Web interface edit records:
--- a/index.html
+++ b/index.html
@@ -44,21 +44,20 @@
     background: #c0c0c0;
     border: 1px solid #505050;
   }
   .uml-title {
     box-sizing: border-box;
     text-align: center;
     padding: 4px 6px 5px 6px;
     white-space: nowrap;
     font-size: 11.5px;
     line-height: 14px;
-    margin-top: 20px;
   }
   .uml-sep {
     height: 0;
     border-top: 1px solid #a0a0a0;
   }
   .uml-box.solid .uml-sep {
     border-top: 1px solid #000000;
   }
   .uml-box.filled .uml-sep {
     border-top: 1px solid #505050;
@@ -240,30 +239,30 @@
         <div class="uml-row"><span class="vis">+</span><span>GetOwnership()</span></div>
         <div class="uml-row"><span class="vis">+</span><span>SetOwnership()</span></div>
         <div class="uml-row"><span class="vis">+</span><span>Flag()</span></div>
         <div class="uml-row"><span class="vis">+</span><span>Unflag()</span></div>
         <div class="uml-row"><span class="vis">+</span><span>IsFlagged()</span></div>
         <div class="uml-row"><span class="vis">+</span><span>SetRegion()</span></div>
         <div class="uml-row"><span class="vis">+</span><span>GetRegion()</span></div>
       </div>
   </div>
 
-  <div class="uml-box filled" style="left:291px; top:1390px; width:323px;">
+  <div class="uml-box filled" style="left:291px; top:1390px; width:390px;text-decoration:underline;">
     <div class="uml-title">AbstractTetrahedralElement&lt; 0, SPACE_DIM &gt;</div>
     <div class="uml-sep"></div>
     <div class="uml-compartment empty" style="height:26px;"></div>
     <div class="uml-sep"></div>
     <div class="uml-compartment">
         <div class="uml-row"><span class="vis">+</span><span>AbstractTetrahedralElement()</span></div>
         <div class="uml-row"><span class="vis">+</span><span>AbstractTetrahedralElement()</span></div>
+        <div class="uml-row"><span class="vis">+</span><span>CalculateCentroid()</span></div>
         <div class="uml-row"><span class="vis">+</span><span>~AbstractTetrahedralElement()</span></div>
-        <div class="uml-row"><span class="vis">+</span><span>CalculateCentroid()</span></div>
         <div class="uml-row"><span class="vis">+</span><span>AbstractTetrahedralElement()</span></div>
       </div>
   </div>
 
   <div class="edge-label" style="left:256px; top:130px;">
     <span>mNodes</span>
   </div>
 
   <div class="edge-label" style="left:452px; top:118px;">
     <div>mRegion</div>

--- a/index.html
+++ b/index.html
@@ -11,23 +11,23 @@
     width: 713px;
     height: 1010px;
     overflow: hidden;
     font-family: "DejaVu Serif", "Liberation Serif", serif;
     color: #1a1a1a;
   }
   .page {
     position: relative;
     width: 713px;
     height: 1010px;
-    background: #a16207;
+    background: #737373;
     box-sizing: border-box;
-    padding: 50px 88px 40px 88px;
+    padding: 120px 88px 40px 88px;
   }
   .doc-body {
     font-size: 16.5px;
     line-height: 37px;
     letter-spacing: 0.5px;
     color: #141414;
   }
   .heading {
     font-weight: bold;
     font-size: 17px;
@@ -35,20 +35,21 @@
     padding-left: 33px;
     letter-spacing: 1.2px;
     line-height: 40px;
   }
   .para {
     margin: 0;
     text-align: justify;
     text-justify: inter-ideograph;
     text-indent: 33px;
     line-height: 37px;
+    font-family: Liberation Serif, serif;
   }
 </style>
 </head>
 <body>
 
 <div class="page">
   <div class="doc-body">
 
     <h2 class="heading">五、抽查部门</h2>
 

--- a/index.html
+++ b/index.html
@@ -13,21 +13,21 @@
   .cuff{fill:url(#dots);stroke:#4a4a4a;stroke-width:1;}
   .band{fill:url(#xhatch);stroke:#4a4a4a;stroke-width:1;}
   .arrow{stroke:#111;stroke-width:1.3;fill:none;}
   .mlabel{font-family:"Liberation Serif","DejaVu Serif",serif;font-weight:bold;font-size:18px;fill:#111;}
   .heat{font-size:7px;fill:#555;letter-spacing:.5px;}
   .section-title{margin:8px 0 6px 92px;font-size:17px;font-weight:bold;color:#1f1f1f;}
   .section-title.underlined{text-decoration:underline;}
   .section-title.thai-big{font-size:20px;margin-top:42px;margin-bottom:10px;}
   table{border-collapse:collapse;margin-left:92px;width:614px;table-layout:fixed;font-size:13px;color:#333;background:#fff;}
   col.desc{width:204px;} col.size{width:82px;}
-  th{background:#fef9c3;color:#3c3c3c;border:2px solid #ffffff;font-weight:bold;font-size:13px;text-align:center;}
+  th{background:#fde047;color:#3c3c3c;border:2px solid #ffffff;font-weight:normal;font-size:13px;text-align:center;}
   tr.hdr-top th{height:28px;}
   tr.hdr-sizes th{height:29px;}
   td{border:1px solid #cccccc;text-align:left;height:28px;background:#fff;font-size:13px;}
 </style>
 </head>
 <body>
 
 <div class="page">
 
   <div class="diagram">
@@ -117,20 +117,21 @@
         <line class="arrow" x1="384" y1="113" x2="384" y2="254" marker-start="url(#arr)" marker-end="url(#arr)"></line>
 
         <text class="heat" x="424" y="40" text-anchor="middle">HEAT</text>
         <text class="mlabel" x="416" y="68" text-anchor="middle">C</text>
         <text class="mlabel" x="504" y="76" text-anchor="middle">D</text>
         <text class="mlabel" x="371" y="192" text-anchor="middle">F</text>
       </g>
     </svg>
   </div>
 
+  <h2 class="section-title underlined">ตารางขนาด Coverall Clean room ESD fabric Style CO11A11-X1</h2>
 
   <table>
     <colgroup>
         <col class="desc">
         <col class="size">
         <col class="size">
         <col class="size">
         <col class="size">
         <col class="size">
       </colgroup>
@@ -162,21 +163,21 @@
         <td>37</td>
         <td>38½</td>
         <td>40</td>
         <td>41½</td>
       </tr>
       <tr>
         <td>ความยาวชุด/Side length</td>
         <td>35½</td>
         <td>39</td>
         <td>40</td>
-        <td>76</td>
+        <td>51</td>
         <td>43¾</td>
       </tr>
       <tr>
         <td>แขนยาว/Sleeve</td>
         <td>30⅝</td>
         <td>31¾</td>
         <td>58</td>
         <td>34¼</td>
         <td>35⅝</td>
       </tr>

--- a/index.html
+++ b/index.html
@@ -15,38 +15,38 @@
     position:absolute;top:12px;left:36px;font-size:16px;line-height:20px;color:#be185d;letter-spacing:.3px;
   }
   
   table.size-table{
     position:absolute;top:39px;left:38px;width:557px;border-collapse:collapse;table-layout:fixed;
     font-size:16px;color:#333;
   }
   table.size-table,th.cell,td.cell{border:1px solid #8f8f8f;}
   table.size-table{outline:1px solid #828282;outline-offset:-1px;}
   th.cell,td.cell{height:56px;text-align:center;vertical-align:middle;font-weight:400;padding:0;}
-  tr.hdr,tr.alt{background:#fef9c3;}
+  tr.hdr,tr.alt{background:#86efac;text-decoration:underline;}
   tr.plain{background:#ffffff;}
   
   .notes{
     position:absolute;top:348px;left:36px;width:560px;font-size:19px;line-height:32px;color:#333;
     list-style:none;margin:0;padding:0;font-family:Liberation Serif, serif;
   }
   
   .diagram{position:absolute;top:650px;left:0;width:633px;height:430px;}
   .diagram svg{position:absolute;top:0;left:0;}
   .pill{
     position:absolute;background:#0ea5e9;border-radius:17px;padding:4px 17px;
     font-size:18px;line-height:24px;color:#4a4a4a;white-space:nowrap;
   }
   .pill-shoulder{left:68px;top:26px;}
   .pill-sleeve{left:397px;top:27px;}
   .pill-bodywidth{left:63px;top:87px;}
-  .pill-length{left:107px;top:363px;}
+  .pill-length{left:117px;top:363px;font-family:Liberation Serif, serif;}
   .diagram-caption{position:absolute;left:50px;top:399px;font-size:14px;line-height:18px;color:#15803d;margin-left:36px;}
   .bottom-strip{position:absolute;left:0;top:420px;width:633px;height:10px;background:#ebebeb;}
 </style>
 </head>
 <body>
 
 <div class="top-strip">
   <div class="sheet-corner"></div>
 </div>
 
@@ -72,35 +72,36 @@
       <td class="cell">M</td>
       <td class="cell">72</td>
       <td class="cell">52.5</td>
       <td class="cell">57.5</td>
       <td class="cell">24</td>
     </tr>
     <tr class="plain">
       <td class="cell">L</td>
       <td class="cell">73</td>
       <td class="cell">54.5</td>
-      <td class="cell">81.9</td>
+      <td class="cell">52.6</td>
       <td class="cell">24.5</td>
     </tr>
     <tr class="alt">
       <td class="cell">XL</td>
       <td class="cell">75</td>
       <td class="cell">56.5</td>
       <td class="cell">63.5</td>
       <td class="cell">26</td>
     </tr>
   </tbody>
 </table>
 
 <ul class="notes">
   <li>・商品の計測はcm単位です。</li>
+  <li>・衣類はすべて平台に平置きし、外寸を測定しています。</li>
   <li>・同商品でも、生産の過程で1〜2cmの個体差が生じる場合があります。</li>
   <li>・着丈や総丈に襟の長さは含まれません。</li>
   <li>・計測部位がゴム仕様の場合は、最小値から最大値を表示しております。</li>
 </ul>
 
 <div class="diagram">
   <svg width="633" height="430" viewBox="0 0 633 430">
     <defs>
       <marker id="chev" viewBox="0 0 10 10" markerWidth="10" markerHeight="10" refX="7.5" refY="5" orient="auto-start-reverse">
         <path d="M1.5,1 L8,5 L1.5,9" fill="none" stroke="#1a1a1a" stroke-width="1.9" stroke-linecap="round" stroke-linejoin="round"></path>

**To do:** Wherever the string "serif" appears in a line of the records, copy that line.

**Solution to the exercise:**
     font-family: "DejaVu Serif", "Liberation Serif", serif;
+    font-family: Liberation Serif, serif;
   .mlabel{font-family:"Liberation Serif","DejaVu Serif",serif;font-weight:bold;font-size:18px;fill:#111;}
     list-style:none;margin:0;padding:0;font-family:Liberation Serif, serif;
+  .pill-length{left:117px;top:363px;font-family:Liberation Serif, serif;}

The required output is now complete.